## Material provided:
=== Begin Enclosure ===

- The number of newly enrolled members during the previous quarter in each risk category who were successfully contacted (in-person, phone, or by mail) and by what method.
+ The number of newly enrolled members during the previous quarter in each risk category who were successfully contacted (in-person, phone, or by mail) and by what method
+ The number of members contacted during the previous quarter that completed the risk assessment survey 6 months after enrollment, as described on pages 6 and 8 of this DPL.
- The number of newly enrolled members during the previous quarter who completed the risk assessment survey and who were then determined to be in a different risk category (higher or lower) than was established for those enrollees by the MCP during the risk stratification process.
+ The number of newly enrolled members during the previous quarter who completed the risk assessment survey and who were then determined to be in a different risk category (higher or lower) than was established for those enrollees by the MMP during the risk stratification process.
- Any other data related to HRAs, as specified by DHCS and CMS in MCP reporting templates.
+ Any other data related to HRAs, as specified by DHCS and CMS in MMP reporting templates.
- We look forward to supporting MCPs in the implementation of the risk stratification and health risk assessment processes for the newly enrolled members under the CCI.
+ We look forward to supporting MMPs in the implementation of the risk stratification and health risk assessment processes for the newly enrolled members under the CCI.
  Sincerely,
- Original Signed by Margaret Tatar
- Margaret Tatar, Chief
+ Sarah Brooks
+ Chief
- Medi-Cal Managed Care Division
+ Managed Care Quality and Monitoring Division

=== End Enclosure ===
=== Begin Enclosure ===

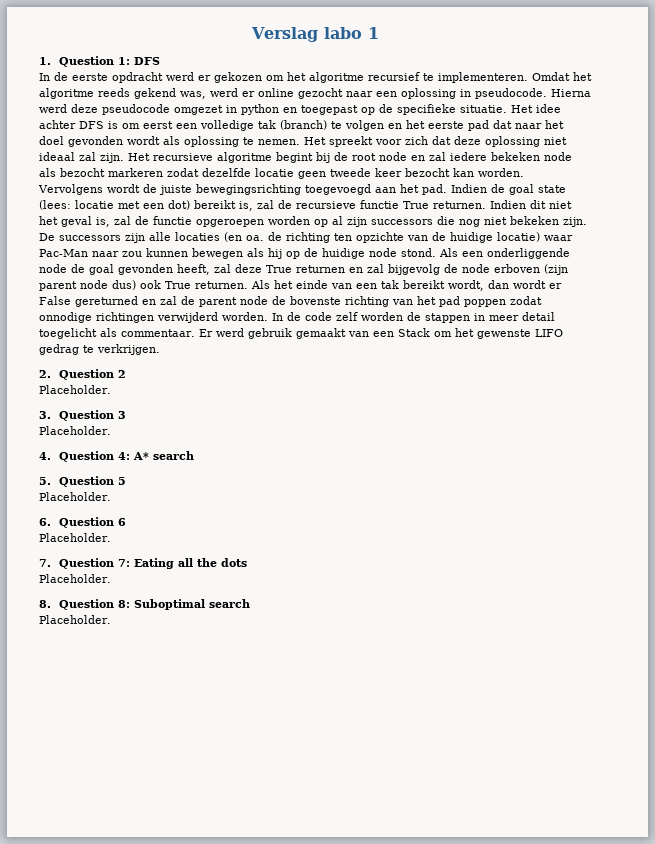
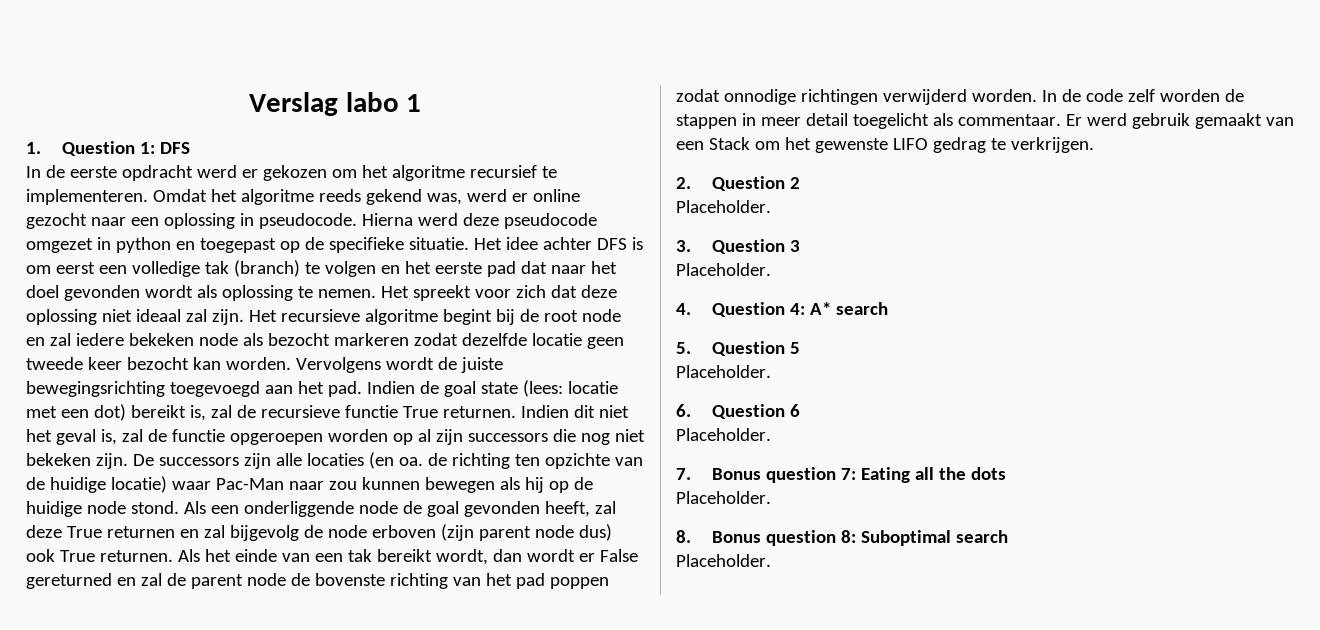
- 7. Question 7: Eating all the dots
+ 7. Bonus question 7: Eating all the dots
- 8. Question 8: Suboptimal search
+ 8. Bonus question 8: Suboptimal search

=== End Enclosure ===

## Task goal:
From the records above, extract exactly and only the lines that begin at the line with "- Original Signed by Margaret Tatar" and stop after the line with "and Monitoring Division".

## Solution below:
- Original Signed by Margaret Tatar
- Margaret Tatar, Chief
+ Sarah Brooks
+ Chief
- Medi-Cal Managed Care Division
+ Managed Care Quality and Monitoring Division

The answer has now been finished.